Although Grignani voted for another entry, presumably to cover his tracks, it was his own design that was chosen as the winner. The Woolmark logo became one of the most celebrated of the 20th century.
2. Apple: The bite
Years of use:1977 to present
The Apple logo has survived the company's major upheavals, including periods of abject commercial failure in the 1990s and the global success of recent years.
The original logo, featuring Isaac Newton, was designed by Steve Jobs and Ronald Wayne. It only lasted a year.
A cohesive brand unites the entire range of Apple products.

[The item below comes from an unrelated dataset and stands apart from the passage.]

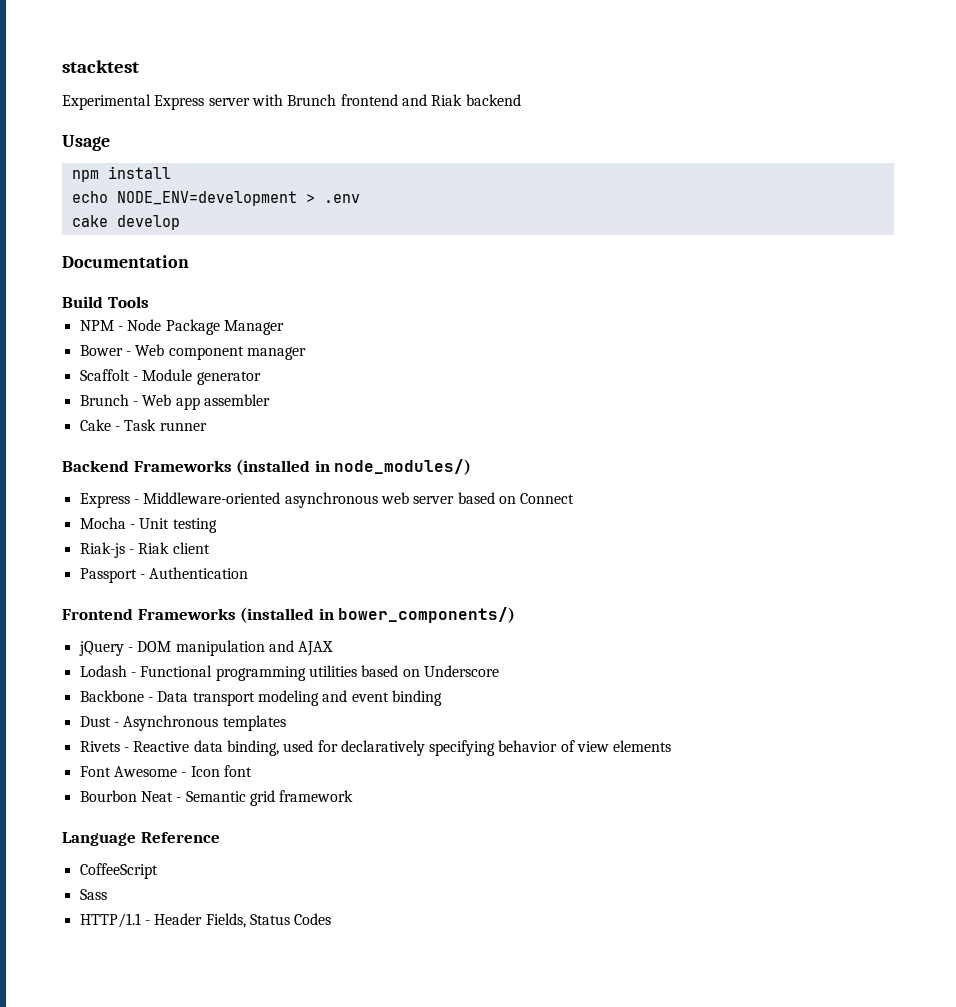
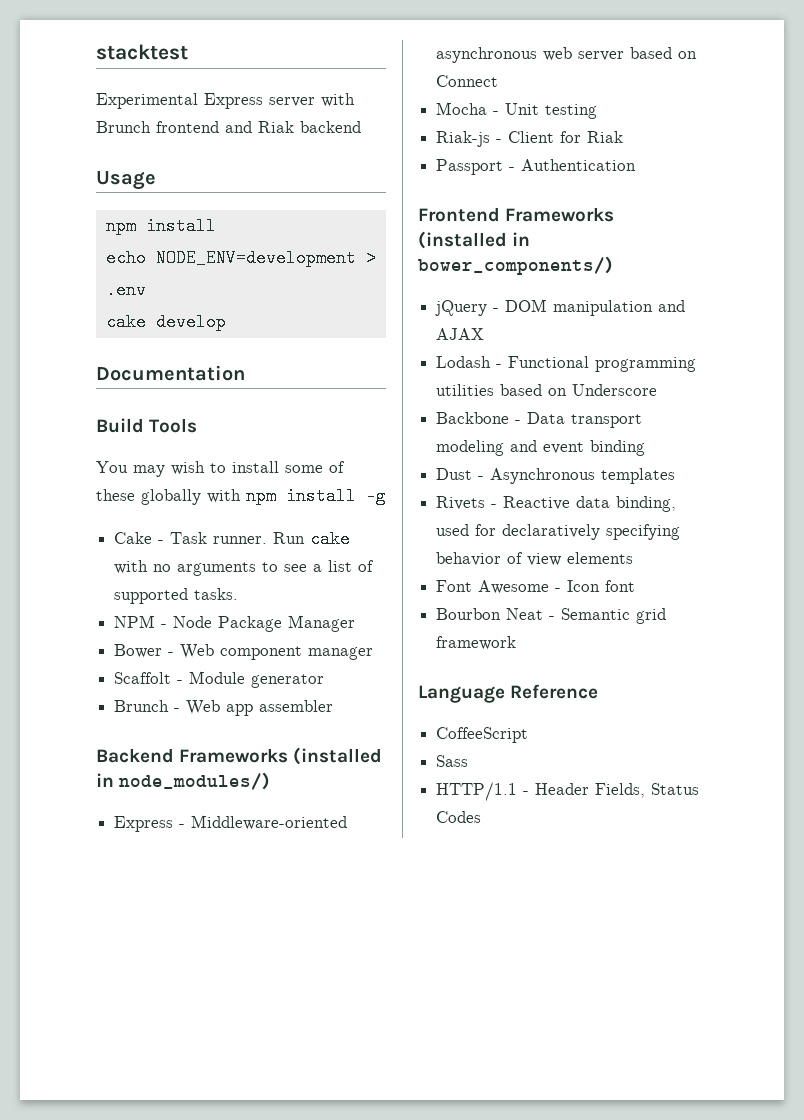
(149, 302) none -> [96,461,345,477] [96,487,386,505] [114,530,351,548] [114,560,375,576] [114,588,239,604] // You may wish to install some of these globally with npm install -g // Cake - Task runner. Run cake with no arguments to see a list of supported tasks.
[79,419,207,431] // Cake - Task runner -> (334, 706) none
[138,542,210,554] Riak client -> [508,131,624,143] Client for Riak

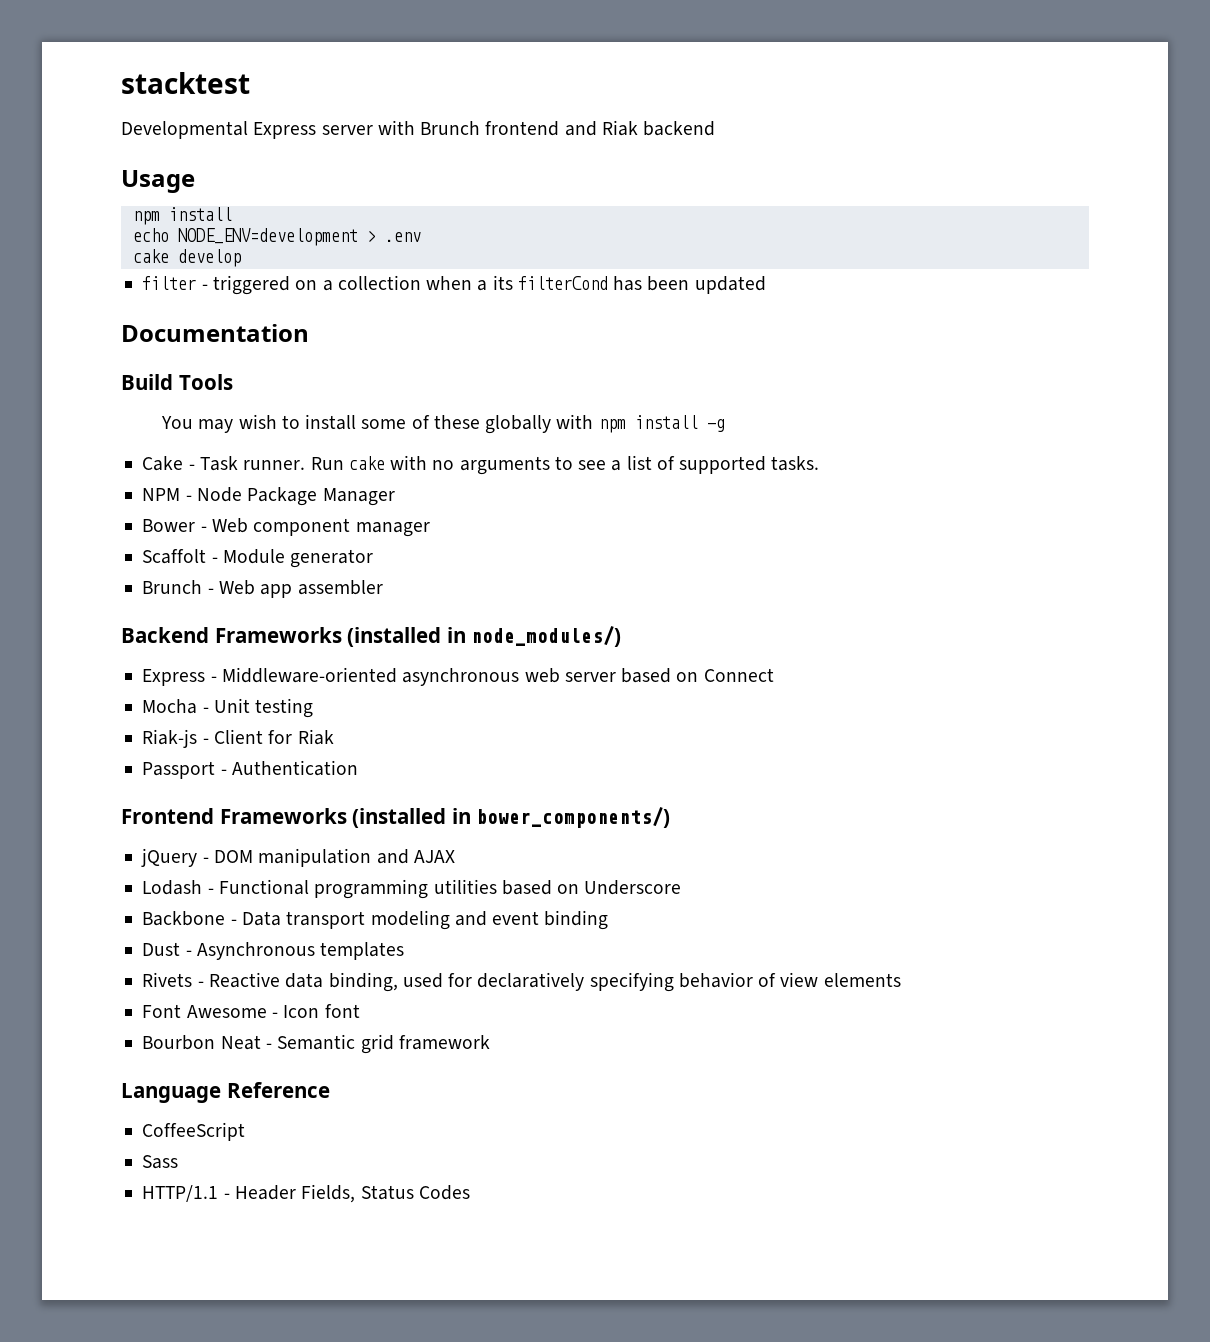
[96,93,198,109] Experimental -> [121,121,248,139] Developmental
(226, 322) none -> [142,275,766,295] // filter - triggered on a collection when a its filterCond has been updated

Its history is similar to the Starbucks logo in that it began as an elaborately engraved illustration of Isaac Newton discovering gravity (hence the apple). But unlike Starbucks, its abstraction into the simple icon we know today happened suddenly, when Rob Janoff created the multi-colored striped version in 1977. Since then, the shape has stayed the same, though it's been designed in many different styles. ways since 1999.
1. Nike: O swoosh
Years of use:1971 to present
The Nike swoosh is one of the most famous symbols out there, but it didn't start out as grand. It was created in 1971 by designer Carolyn Davidson, who at the time was a student at Portland State University. The brief was to capture the idea of movement.
Original Davidson Drawings
Initially, he was paid $35 to create the logo, though he was later given stock in Nike. The company is now ranked 89th in the Fortune 500, with a market valuation of more than $100 billion. That was $35 well spent.